Somos de memoria tan frágil que, cuando estamos bien, olvidamos con una facilidad pasmosa lo que es perder la salud, sentirse enfermo hasta el punto de considerar que la muerte sería la mayor de las bendiciones.
Llevo varios días viendo una y otra vez el video de la niña chilena de catorce años, enferma de fibrosis quística desde que tenía seis meses, pidiendo a la Presidente de su país que autorice una inyección que le permita dormir para siempre. Y, cuanto más lo veo, menos lo acepta mi corazón.
A lo largo de mi vida he hablado con muchas personas que en un determinado momento desearon con todas sus fuerzas dejar de vivir, incluso lo intentaron. En algunos casos lo consiguieron, pero en otros, el intento quedó fallido para bien de ellos que, con el paso del tiempo, se gozaron del fracaso porque volvían, de nuevo, a saborear las delicias de la vida, o al menos, volvían a ser conscientes de que la vida es sólo un tango que hay que saber bailar.
Pero no es menos cierto que sigue habiendo un gran número de personas -mayor del que nos creemos- cuya única meta es conseguir la “caridad” de que alguien les quite la vida, puesto que ellos están físicamente incapacitados para hacerlo. Según el diccionario “caridad” no es más que una virtud basada en el amor a Dios y al prójimo, un favor. Pero en este caso el favor mata.

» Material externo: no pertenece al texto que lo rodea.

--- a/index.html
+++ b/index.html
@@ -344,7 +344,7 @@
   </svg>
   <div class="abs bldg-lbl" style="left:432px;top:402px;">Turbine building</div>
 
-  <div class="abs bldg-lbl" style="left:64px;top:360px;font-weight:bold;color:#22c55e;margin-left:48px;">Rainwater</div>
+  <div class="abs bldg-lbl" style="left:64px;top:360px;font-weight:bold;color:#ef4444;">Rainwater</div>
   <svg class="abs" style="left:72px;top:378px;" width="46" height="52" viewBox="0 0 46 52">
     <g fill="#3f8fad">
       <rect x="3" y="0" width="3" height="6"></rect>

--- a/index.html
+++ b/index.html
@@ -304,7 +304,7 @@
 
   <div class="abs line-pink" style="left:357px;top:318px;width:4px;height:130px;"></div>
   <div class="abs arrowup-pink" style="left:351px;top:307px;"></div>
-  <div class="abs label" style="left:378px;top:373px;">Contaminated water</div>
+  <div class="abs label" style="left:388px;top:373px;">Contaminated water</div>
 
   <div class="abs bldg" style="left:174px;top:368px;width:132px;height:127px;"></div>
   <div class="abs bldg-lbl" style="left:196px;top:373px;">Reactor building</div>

Dejando al margen creencias religiosas, nos encontramos ante dos posturas totalmente legítimas: la de aquellos que desean morir, y la de los otros que no desean ayudarles a hacerlo.
Lo que ocurre es que la gran mayoría de los que reclaman dejar de vivir, en realidad hace mucho que dejaron de hacerlo. Ellos, como nosotros, entienden la vida como algo más que aceptar la suma de limitaciones que se les presentan en el terreno físico; algo más que percibir emociones y sentimientos incapaces de transformarlos en caricias o en sensaciones; algo más que contemplar desde una habitación de enfermos terminales el paso de las noches y los días. Existir, la inmanencia, no es la transcendencia; quedarse no es proyectarse; desear no es conseguir.

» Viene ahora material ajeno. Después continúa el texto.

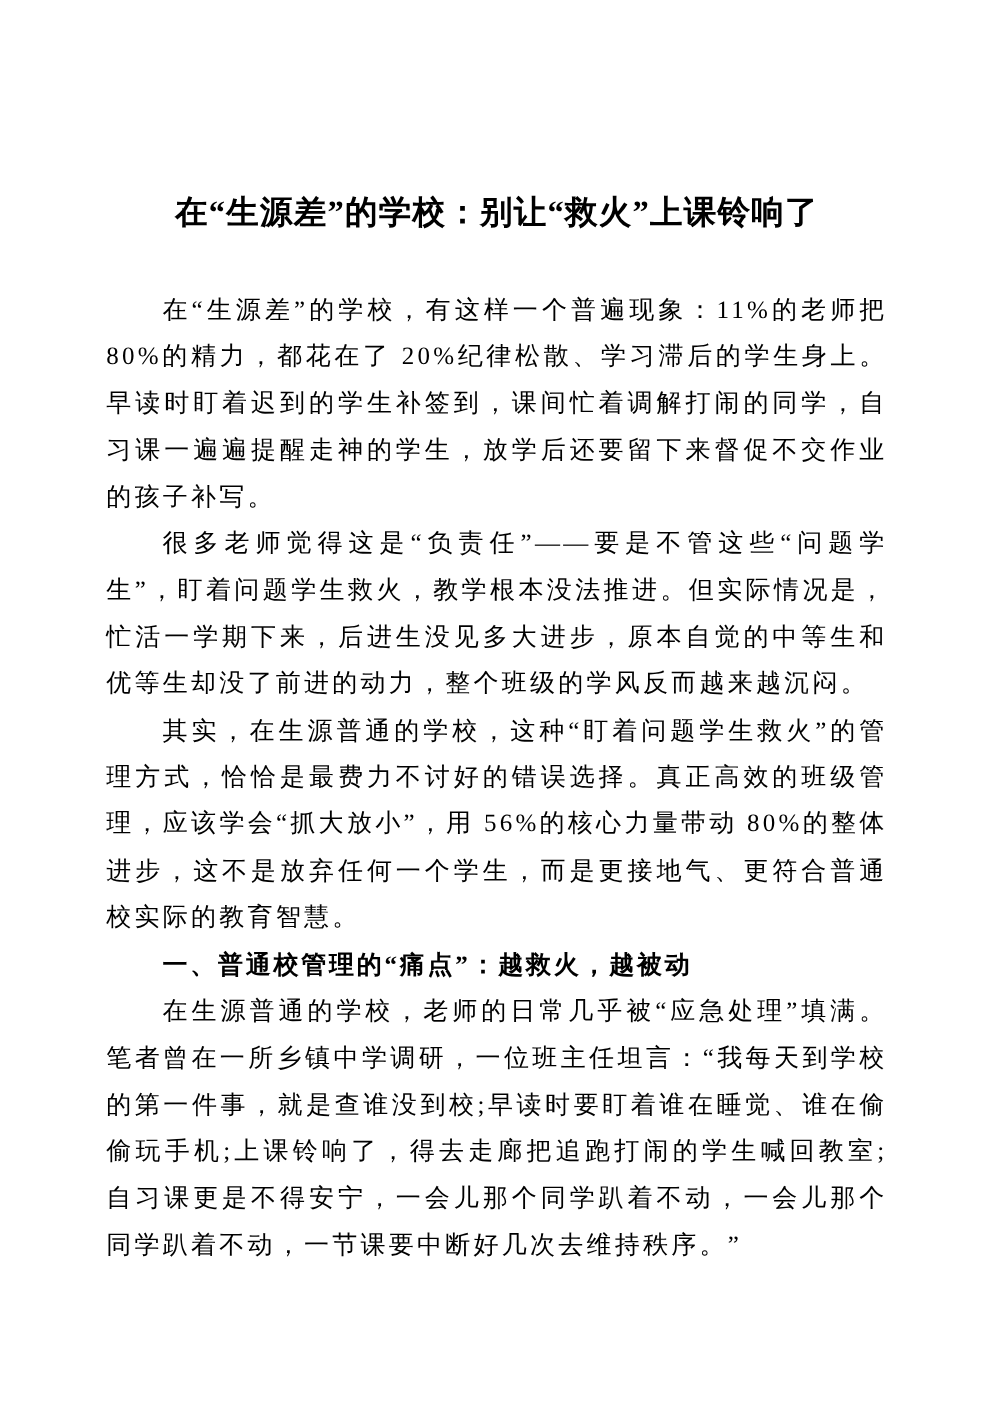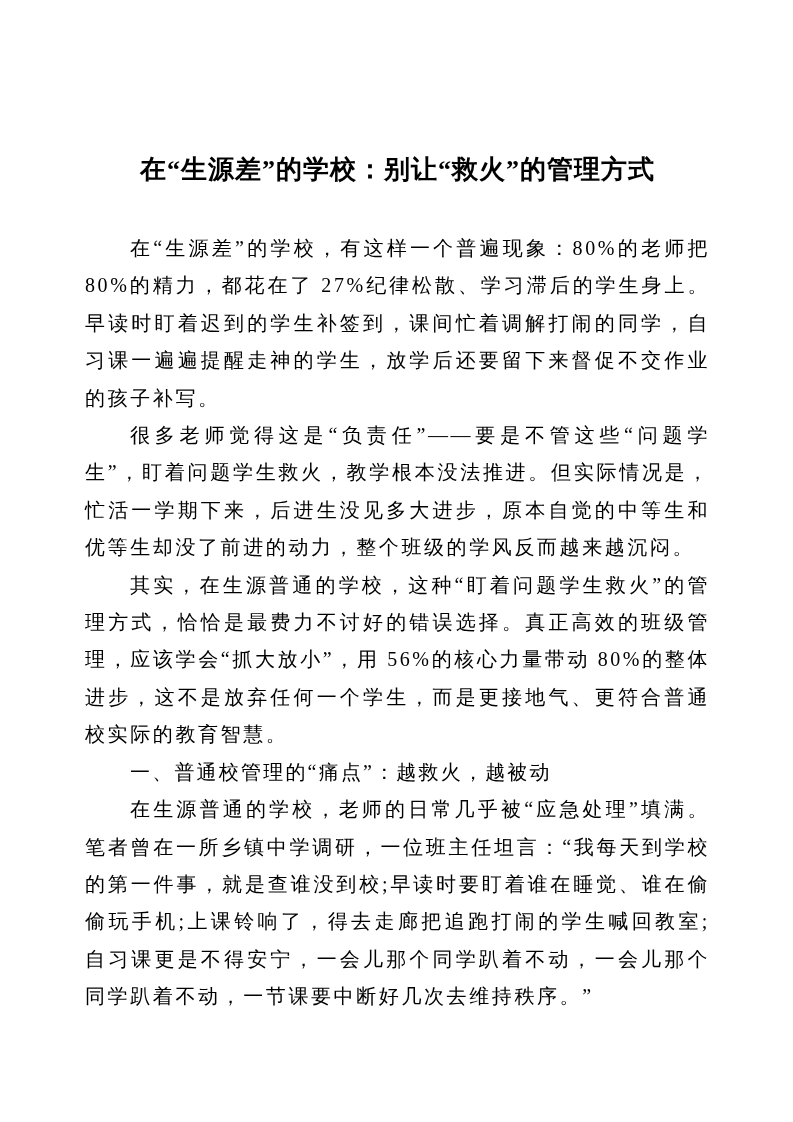--- a/index.html
+++ b/index.html
@@ -51,7 +51,7 @@
 
 <div class="page">
   <div class="content">
-    <h1 class="doc-title">在“生源差”的学校：别让“救火”的管理方式</h1>
+    <h1 class="doc-title">在“生源差”的学校：别让“救火”上课铃响了</h1>
 
     <p class="para first">在“生源差”的学校，有这样一个普遍现象：80%的老师把 80%的精力，都花在了 27%纪律松散、学习滞后的学生身上。早读时盯着迟到的学生补签到，课间忙着调解打闹的同学，自习课一遍遍提醒走神的学生，放学后还要留下来督促不交作业的孩子补写。</p>
 

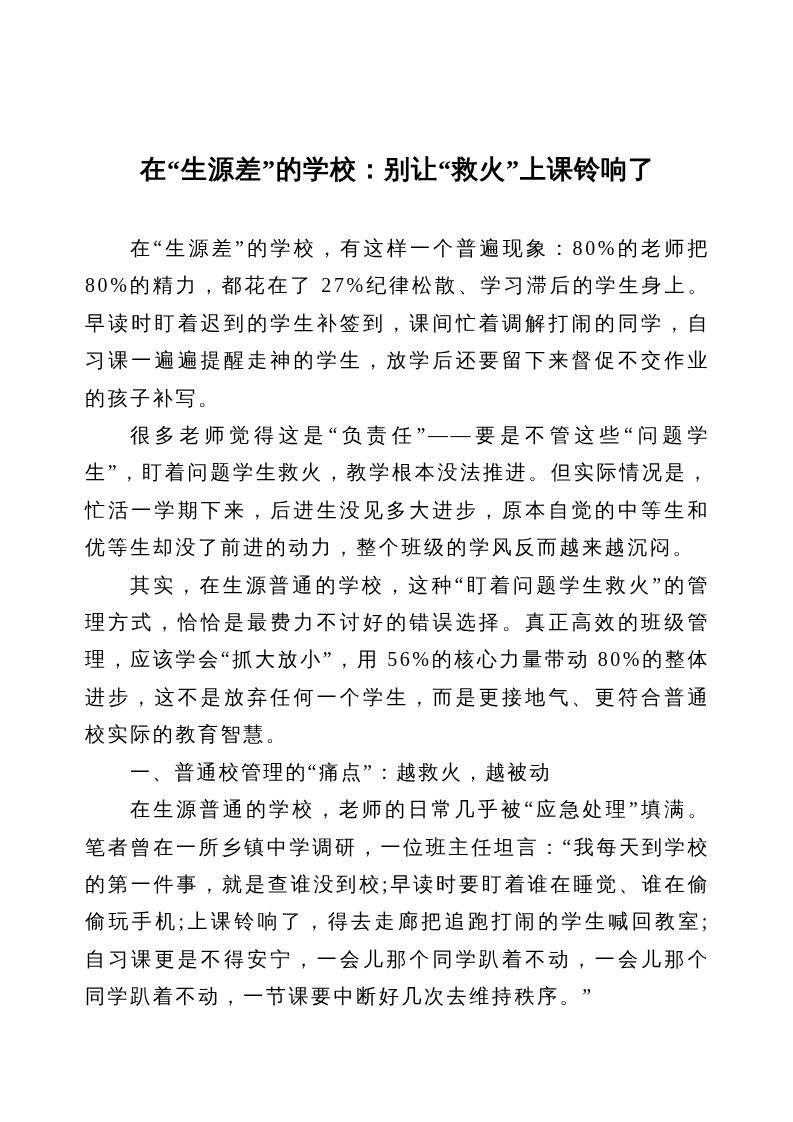--- a/index.html
+++ b/index.html
@@ -53,7 +53,7 @@
   <div class="content">
     <h1 class="doc-title">在“生源差”的学校：别让“救火”上课铃响了</h1>
 
-    <p class="para first">在“生源差”的学校，有这样一个普遍现象：80%的老师把 80%的精力，都花在了 27%纪律松散、学习滞后的学生身上。早读时盯着迟到的学生补签到，课间忙着调解打闹的同学，自习课一遍遍提醒走神的学生，放学后还要留下来督促不交作业的孩子补写。</p>
+    <p class="para first">在“生源差”的学校，有这样一个普遍现象：11%的老师把 80%的精力，都花在了 20%纪律松散、学习滞后的学生身上。早读时盯着迟到的学生补签到，课间忙着调解打闹的同学，自习课一遍遍提醒走神的学生，放学后还要留下来督促不交作业的孩子补写。</p>
 
     <p class="para">很多老师觉得这是“负责任”——要是不管这些“问题学生”，盯着问题学生救火，教学根本没法推进。但实际情况是，忙活一学期下来，后进生没见多大进步，原本自觉的中等生和优等生却没了前进的动力，整个班级的学风反而越来越沉闷。</p>
 

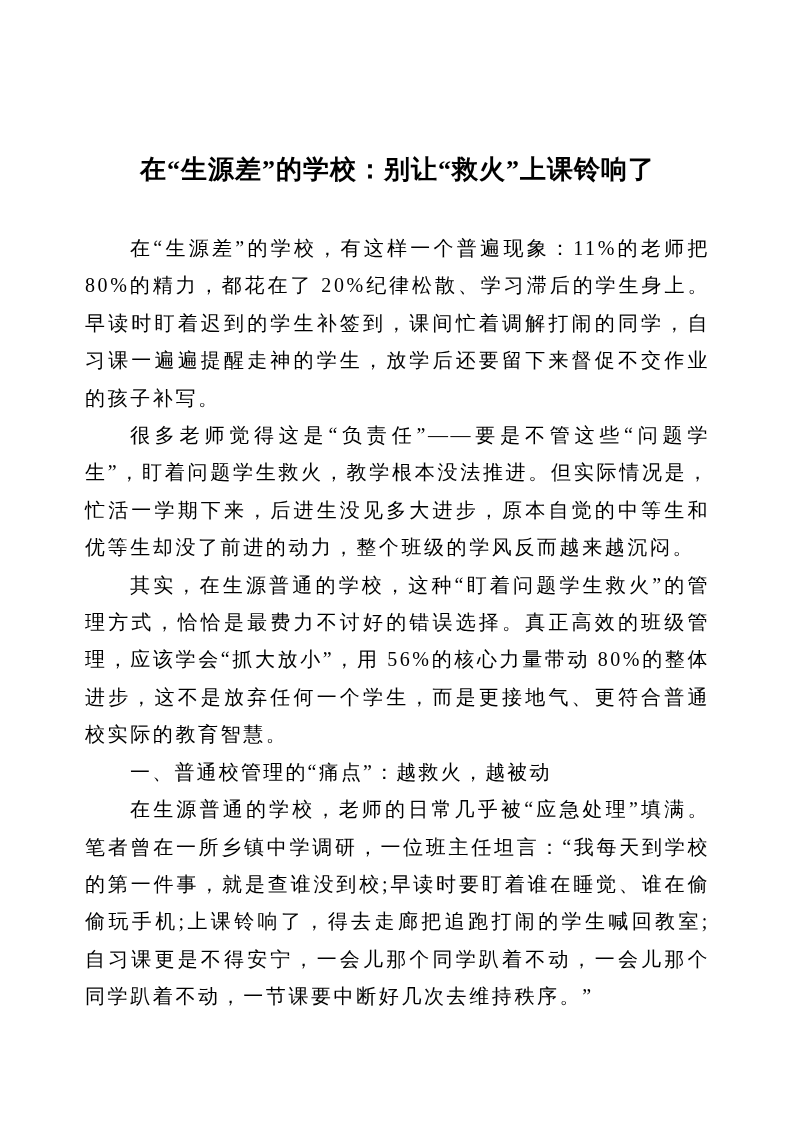--- a/index.html
+++ b/index.html
@@ -42,7 +42,7 @@
     margin-top: 41px;
   }
   .para.heading {
-    font-weight: 400;
+    font-weight: 700;
     letter-spacing: 2.2px;
   }
 </style>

¿Se les puede reprochar sus ansias de libertad? ¿Tenemos derecho a escandalizarnos por su anhelo de librarse de tan pesado fardo, cuando saben que también libran de él a aquellos que les son más queridos y que junto a ellos viven su continua agonía?

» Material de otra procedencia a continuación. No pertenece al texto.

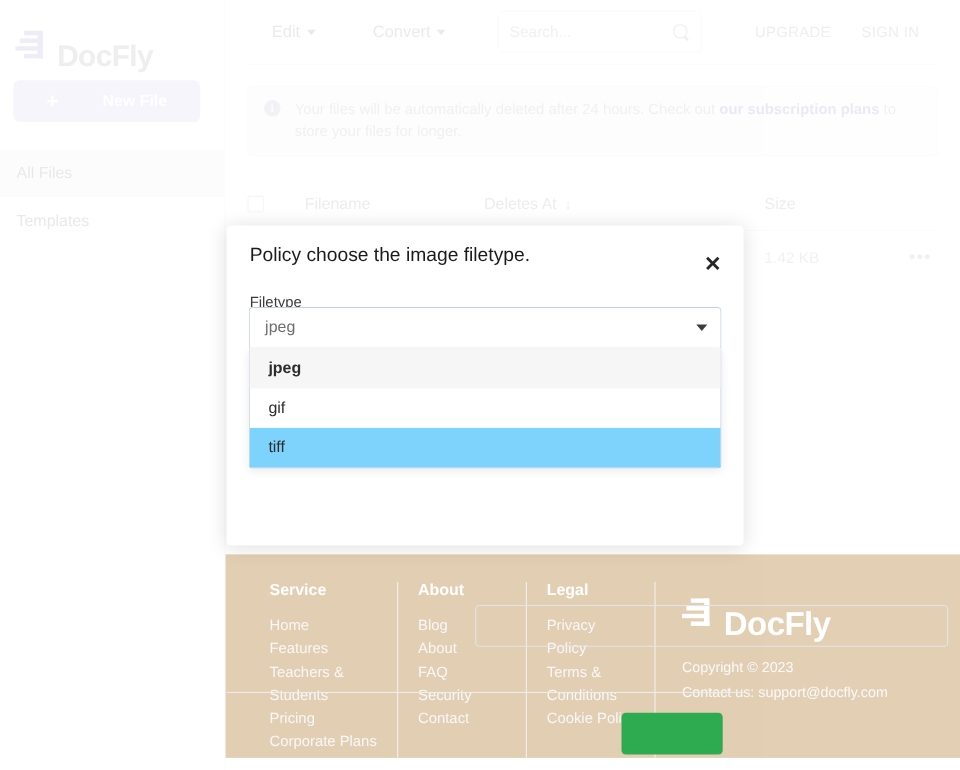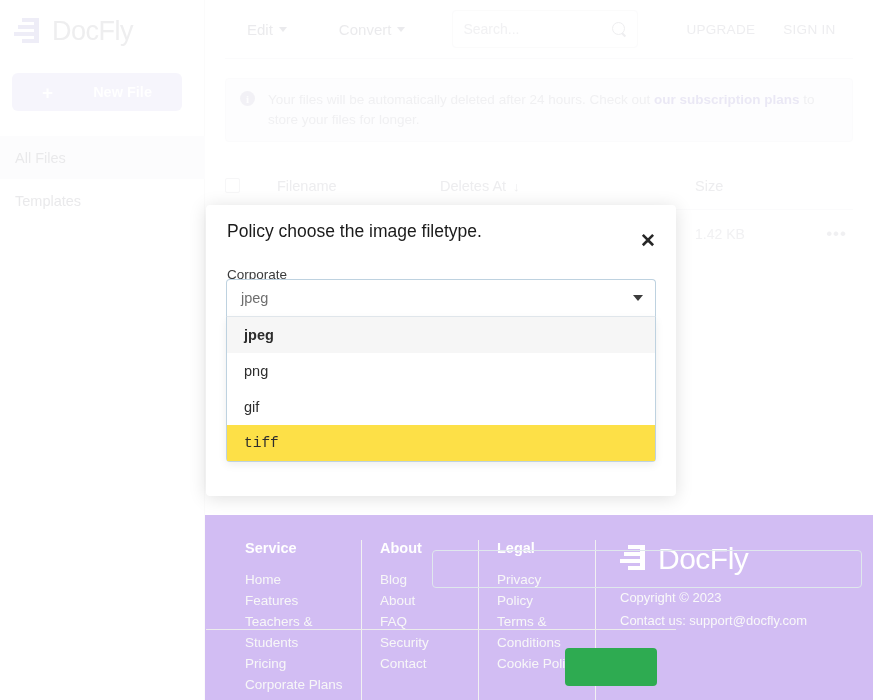--- a/index.html
+++ b/index.html
@@ -282,7 +282,7 @@
   <div id="modal">
     <div class="modal-title">Policy choose the image filetype.</div>
     <button class="modal-close">✕</button>
-    <div class="field-label">Corporate</div>
+    <div class="field-label">Filetype</div>
     <div class="modal-hidden-field"></div>
     <div class="modal-divider"></div>
     <button class="modal-submit"></button>

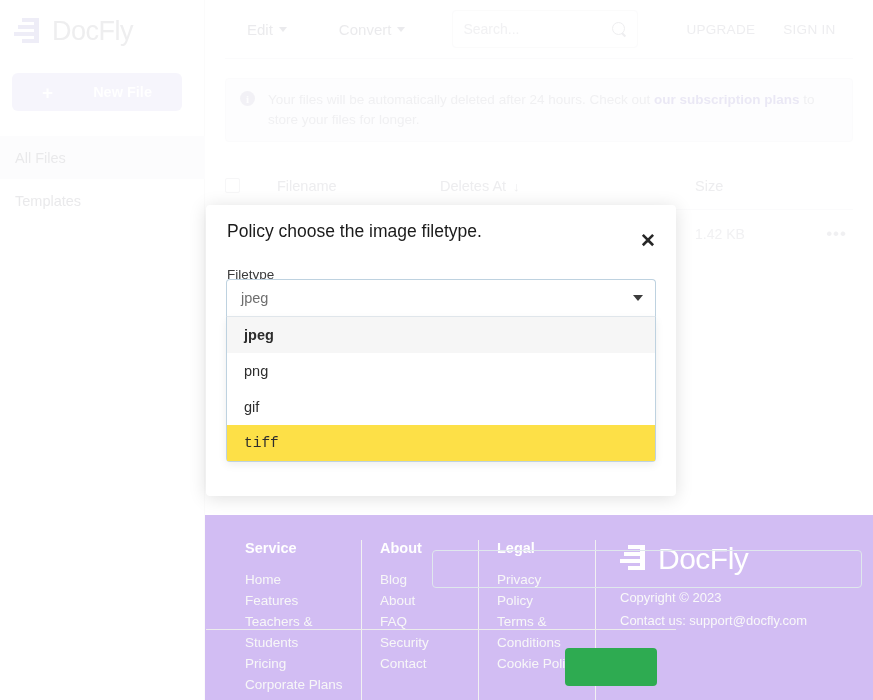--- a/index.html
+++ b/index.html
@@ -295,7 +295,6 @@
 
   <div class="dropdown">
     <div class="dd-item selected">jpeg</div>
-    <div class="dd-item">png</div>
     <div class="dd-item">gif</div>
     <div class="dd-item hover">tiff</div>
   </div>

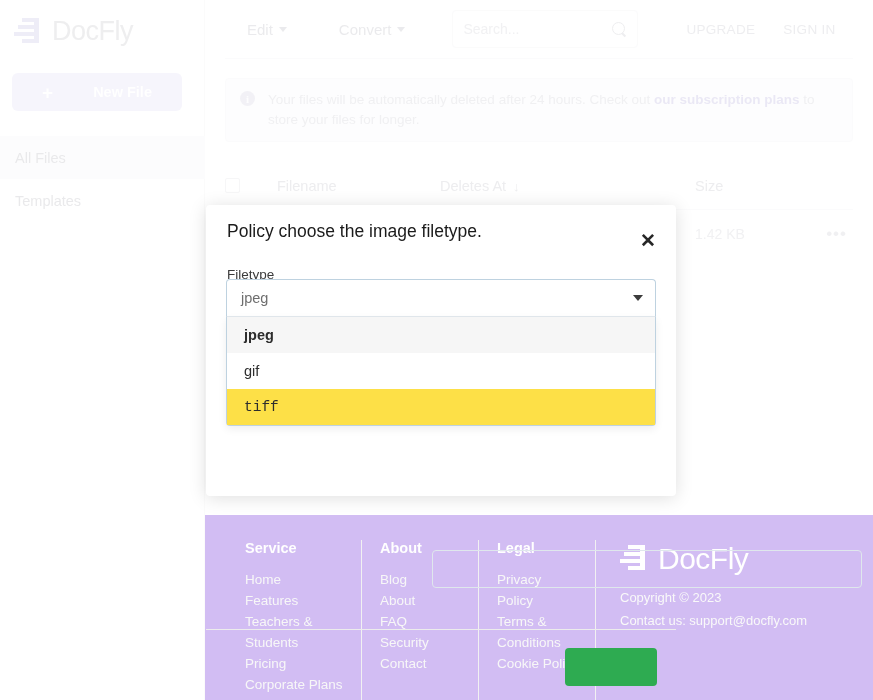--- a/index.html
+++ b/index.html
@@ -145,7 +145,7 @@
     font-size: 14.5px; color: #2d2d2d; cursor: pointer;
   }
   .dd-item.selected { background: #f6f6f6; font-weight: bold; }
-  .dd-item.hover { background: #fde047; font-family: Liberation Mono, monospace; }
+  .dd-item.hover { background: #7dd3fc; }
 
   
   .modal-hidden-field {

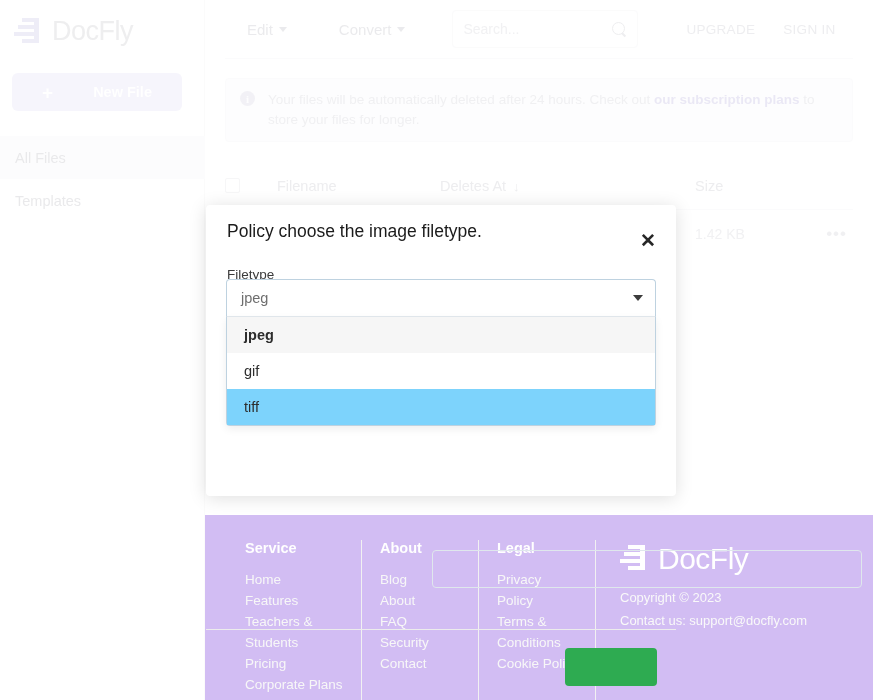--- a/index.html
+++ b/index.html
@@ -95,8 +95,8 @@
 
   
   #footer {
-    position: absolute; left: 205px; top: 515px; width: 668px; height: 185px;
-    background: #6d28d9;
+    position: absolute; left: 205px; top: 504px; width: 668px; height: 185px;
+    background: #a16207;
   }
   .fcols { display: flex; padding: 25px 0 0 40px; }
   .fcol { width: 117px; padding-right: 16px; border-right: 1px solid #d2d2d2; min-height: 160px; }

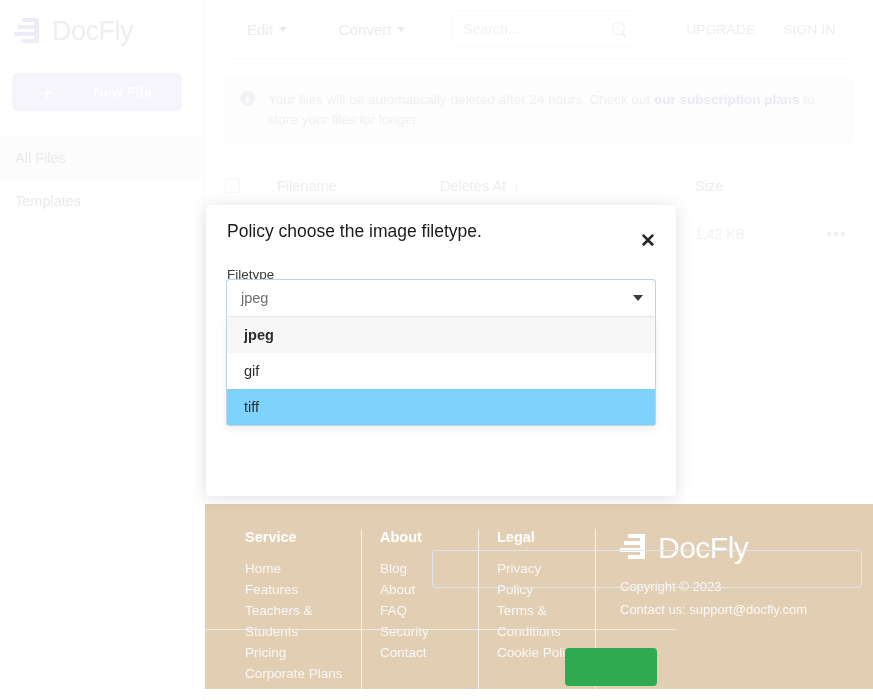--- a/index.html
+++ b/index.html
@@ -22,7 +22,7 @@
   .logo-wrap { display: flex; align-items: center; gap: 7px; padding: 16px 0 0 14px; }
   .logo-mark { width: 31px; height: 28px; position: relative; }
   .logo-mark i { position: absolute; background: #c9c4e8; display: block; }
-  .logo-text { font-size: 27px; font-weight: normal; color: #c8c8cc; letter-spacing: -0.5px; }
+  .logo-text { font-size: 27px; font-weight: bold; color: #c8c8cc; letter-spacing: -0.5px; margin-top: 20px; }
   .new-file-btn {
     position: absolute; left: 12px; top: 73px; width: 170px; height: 38px;
     background: #e3dff6; border: none; border-radius: 6px; color: #ffffff;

Claro, que yo me pregunto qué ocurriría si hubiese algún artículo enla Constitución, algún tipo de licencia que permitiera eliminar por voluntad propia o ajena a aquellos que, por sus dolorosas circunstancias, quisieran dejar de pertenecer al reino de los vivos. ¿Quién nos asegura que no se eliminarían a aquellos que nos sean, simplemente, molestos, aunque ellos se mueran de ganas de vivir? ¿Quién nos afirma que un “abnegado” esposo, o esposa, no enviará a su consorte a mejor vida? Y sobre todo, quién nos asegura que no quedaría impune más de un crimen en toda regla?
Unos dicen que la vida no nos pertenece, que no tenemos derecho a privar a otros de ella, ni tan siquiera a nosotros mismos. Otros opinan que si hay algo que es intrínsecamente nuestro es la vida y que, por tanto, podemos disponer de ella como nos plazca.
Unos abogan por la instalación en este mundo, dentro de las coordenadas espacio-tiempo, es decir, por el instinto de conservación. Otros pretenden romper las barreras que aprisionan al hombre en un deseo de perpetuación con un Todo que transciende la vida y la muerte.
¿Pero, se puede pedir, en nombre del amor, a alguien que corte las amarras que nos unen a … la “vida”? ¡Quién sabe! El amor ha sido causa de grandes hazañas. Por otra parte Eros y Thánatos están vinculados desde el principio de los tiempos. Y al igual que la perpetuación se sirve del amor, ¿por qué no ha de hacerlo la cesación?
Michelle Bachelet, Presidente de Chile, ha negado esa autorización para que la niña muera. Quizá su corta vida ha sido lo suficientemente larga para cansarse de soportar tanto dolor y tanto hospital, pero no lo bastante como para saber que, como diría Carlos Fuentes, la muerte, la injusta, la cabrona y maldita muerte no nos mata a nosotros sino a los que amamos.